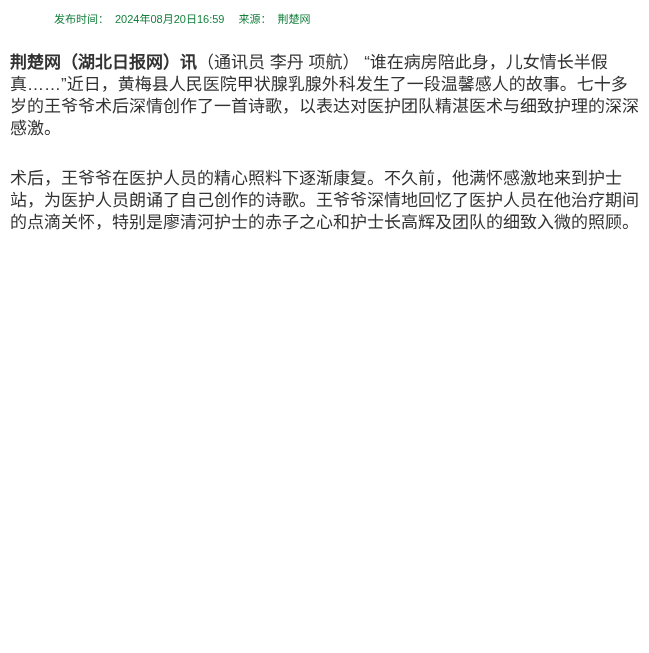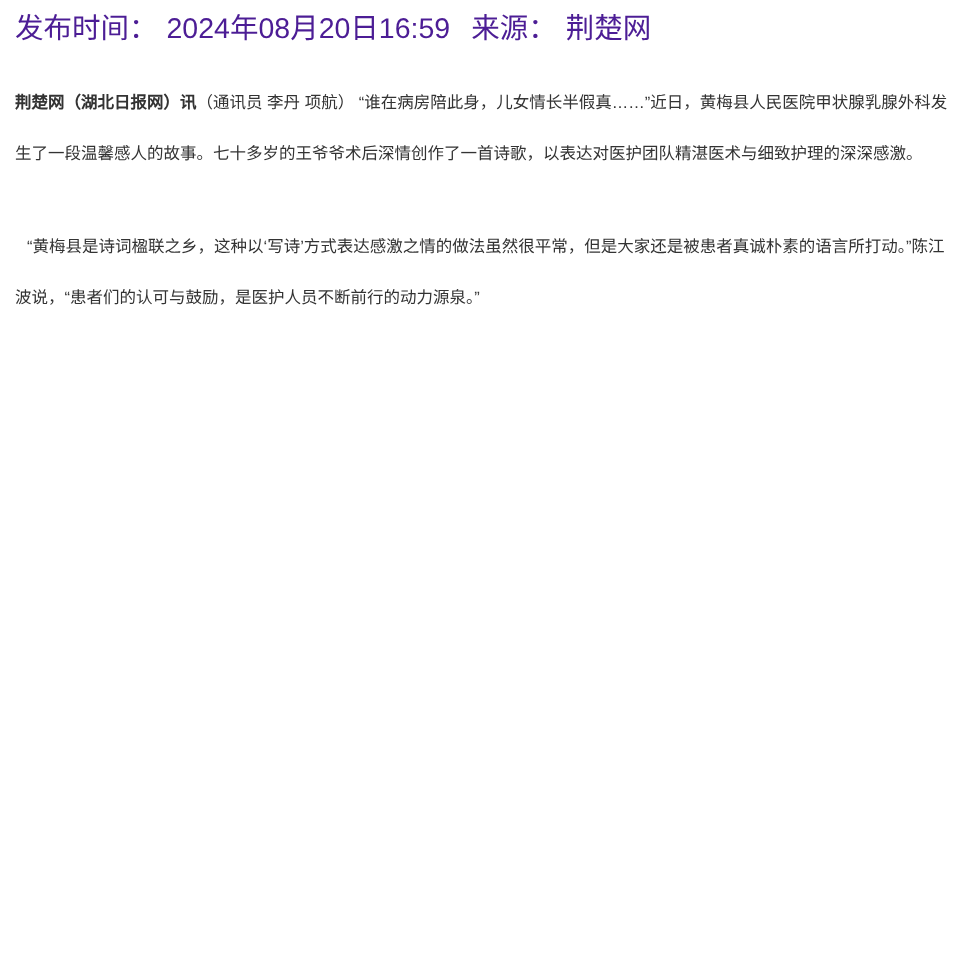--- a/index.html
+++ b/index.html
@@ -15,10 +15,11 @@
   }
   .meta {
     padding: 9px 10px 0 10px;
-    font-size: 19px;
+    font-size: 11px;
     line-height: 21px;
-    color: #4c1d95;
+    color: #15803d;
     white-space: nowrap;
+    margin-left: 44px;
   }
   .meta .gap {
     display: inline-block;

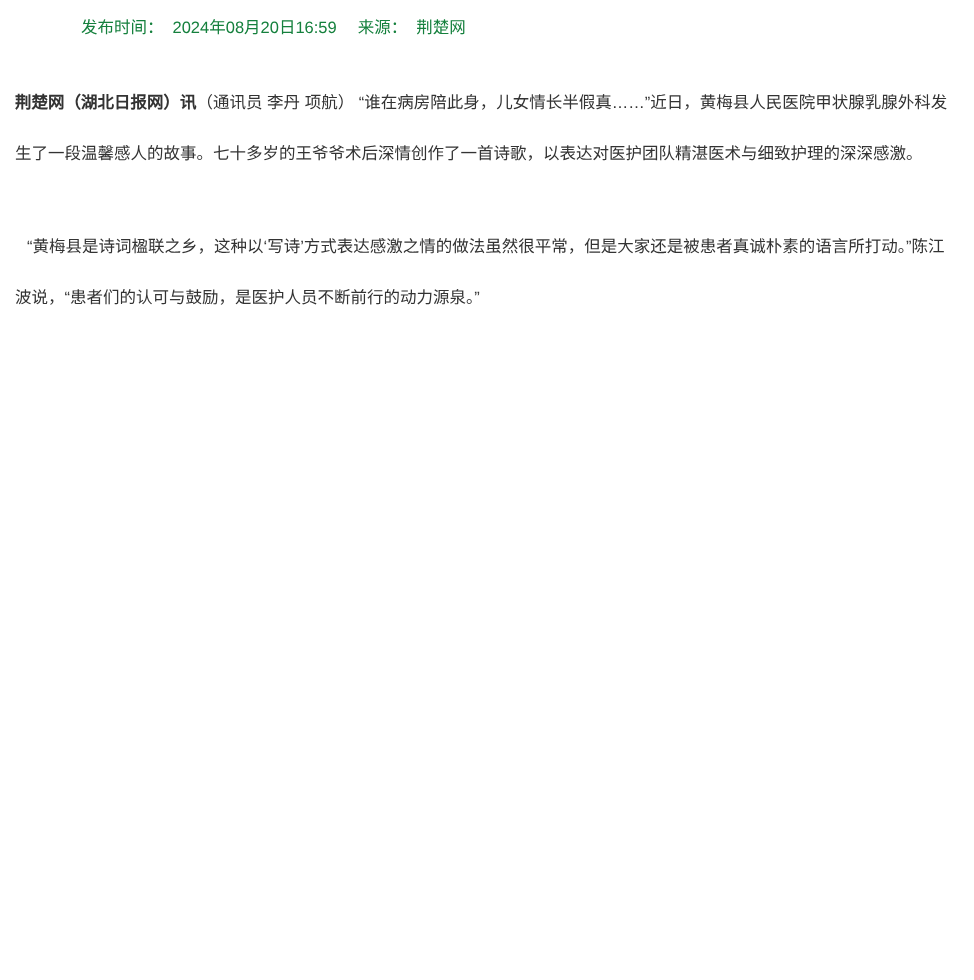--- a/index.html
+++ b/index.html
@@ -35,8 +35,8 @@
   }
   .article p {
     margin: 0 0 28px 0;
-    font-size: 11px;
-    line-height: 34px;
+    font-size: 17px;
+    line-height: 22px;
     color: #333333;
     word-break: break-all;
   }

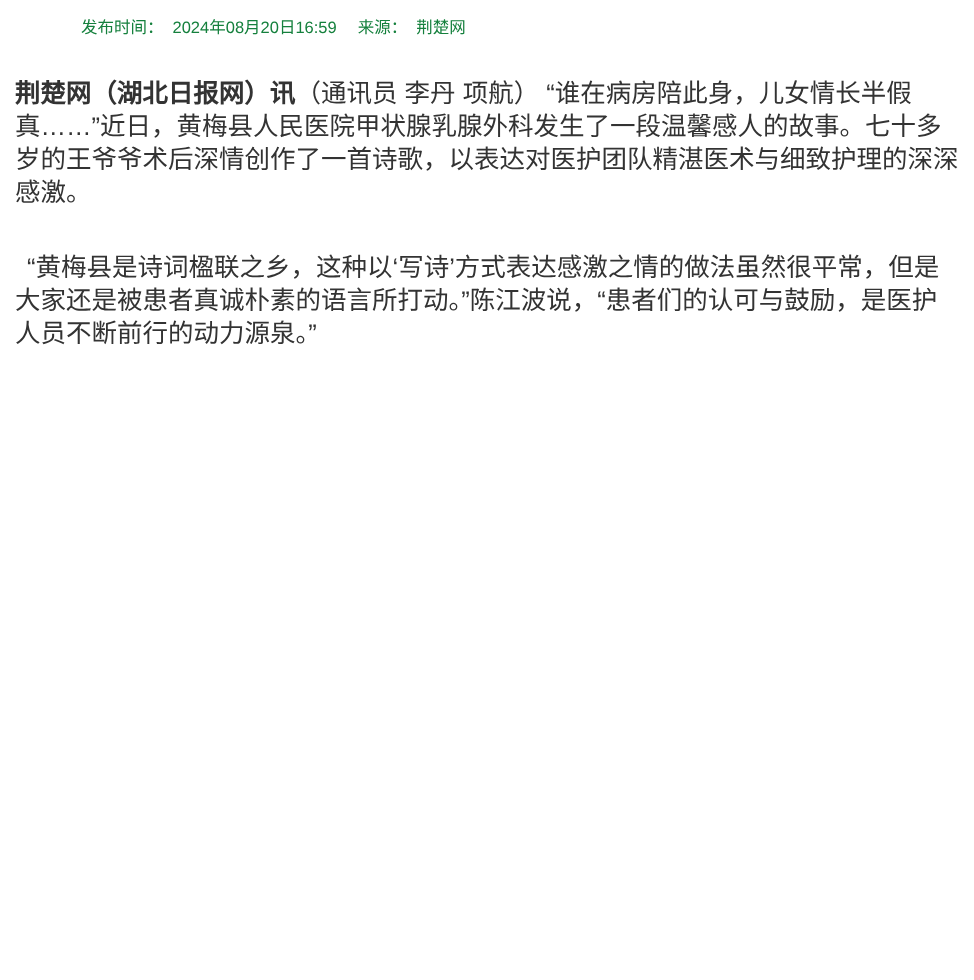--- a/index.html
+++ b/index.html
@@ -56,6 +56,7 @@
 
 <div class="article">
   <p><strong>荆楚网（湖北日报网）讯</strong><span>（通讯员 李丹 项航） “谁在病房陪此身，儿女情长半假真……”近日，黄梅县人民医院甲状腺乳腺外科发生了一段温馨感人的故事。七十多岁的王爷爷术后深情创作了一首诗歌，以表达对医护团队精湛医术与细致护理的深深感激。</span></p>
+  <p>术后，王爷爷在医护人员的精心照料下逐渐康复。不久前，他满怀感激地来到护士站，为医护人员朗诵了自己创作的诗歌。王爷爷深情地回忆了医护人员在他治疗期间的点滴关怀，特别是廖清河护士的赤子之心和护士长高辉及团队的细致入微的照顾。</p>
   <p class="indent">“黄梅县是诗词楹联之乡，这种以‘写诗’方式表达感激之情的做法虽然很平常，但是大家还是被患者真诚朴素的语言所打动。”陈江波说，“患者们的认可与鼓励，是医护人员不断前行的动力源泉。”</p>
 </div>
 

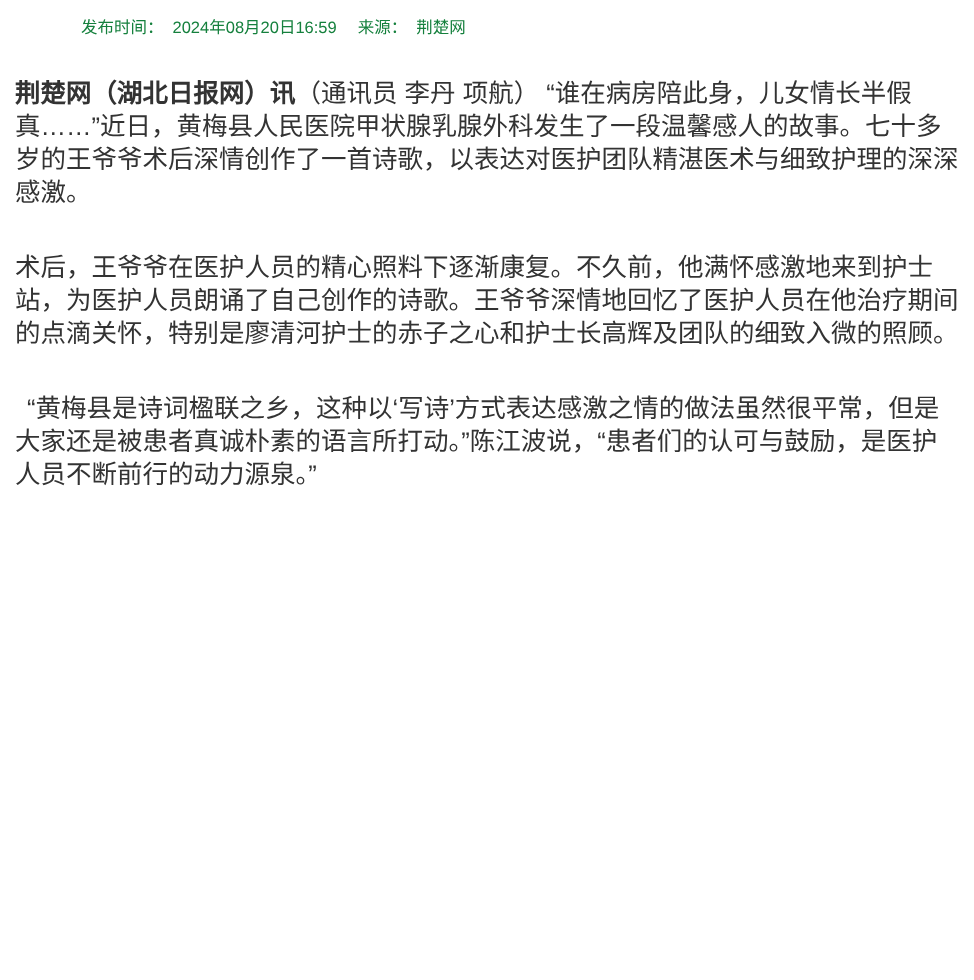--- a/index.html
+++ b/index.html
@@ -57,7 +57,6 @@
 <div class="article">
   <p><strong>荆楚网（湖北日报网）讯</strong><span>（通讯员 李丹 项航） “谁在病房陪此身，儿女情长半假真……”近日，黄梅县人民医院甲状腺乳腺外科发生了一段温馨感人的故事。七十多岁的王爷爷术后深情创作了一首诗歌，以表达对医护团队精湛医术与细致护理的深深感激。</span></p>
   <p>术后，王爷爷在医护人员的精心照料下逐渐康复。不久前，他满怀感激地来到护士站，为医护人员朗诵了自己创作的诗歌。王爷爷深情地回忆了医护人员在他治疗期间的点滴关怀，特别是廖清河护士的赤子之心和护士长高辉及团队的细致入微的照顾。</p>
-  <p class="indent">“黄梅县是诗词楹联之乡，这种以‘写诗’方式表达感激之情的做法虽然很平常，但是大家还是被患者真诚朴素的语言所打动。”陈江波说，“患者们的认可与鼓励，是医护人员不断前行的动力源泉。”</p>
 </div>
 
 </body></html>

▸ **INSTRUCTIONS FOR THE TASK**: Without including any pictures, print all of the material exactly as given.

▸ **REPLY**:
--- a/index.html
+++ b/index.html
@@ -15,10 +15,11 @@
   }
   .meta {
     padding: 9px 10px 0 10px;
-    font-size: 19px;
+    font-size: 11px;
     line-height: 21px;
-    color: #4c1d95;
+    color: #15803d;
     white-space: nowrap;
+    margin-left: 44px;
   }
   .meta .gap {
     display: inline-block;

--- a/index.html
+++ b/index.html
@@ -35,8 +35,8 @@
   }
   .article p {
     margin: 0 0 28px 0;
-    font-size: 11px;
-    line-height: 34px;
+    font-size: 17px;
+    line-height: 22px;
     color: #333333;
     word-break: break-all;
   }

--- a/index.html
+++ b/index.html
@@ -56,6 +56,7 @@
 
 <div class="article">
   <p><strong>荆楚网（湖北日报网）讯</strong><span>（通讯员 李丹 项航） “谁在病房陪此身，儿女情长半假真……”近日，黄梅县人民医院甲状腺乳腺外科发生了一段温馨感人的故事。七十多岁的王爷爷术后深情创作了一首诗歌，以表达对医护团队精湛医术与细致护理的深深感激。</span></p>
+  <p>术后，王爷爷在医护人员的精心照料下逐渐康复。不久前，他满怀感激地来到护士站，为医护人员朗诵了自己创作的诗歌。王爷爷深情地回忆了医护人员在他治疗期间的点滴关怀，特别是廖清河护士的赤子之心和护士长高辉及团队的细致入微的照顾。</p>
   <p class="indent">“黄梅县是诗词楹联之乡，这种以‘写诗’方式表达感激之情的做法虽然很平常，但是大家还是被患者真诚朴素的语言所打动。”陈江波说，“患者们的认可与鼓励，是医护人员不断前行的动力源泉。”</p>
 </div>
 

--- a/index.html
+++ b/index.html
@@ -57,7 +57,6 @@
 <div class="article">
   <p><strong>荆楚网（湖北日报网）讯</strong><span>（通讯员 李丹 项航） “谁在病房陪此身，儿女情长半假真……”近日，黄梅县人民医院甲状腺乳腺外科发生了一段温馨感人的故事。七十多岁的王爷爷术后深情创作了一首诗歌，以表达对医护团队精湛医术与细致护理的深深感激。</span></p>
   <p>术后，王爷爷在医护人员的精心照料下逐渐康复。不久前，他满怀感激地来到护士站，为医护人员朗诵了自己创作的诗歌。王爷爷深情地回忆了医护人员在他治疗期间的点滴关怀，特别是廖清河护士的赤子之心和护士长高辉及团队的细致入微的照顾。</p>
-  <p class="indent">“黄梅县是诗词楹联之乡，这种以‘写诗’方式表达感激之情的做法虽然很平常，但是大家还是被患者真诚朴素的语言所打动。”陈江波说，“患者们的认可与鼓励，是医护人员不断前行的动力源泉。”</p>
 </div>
 
 </body></html>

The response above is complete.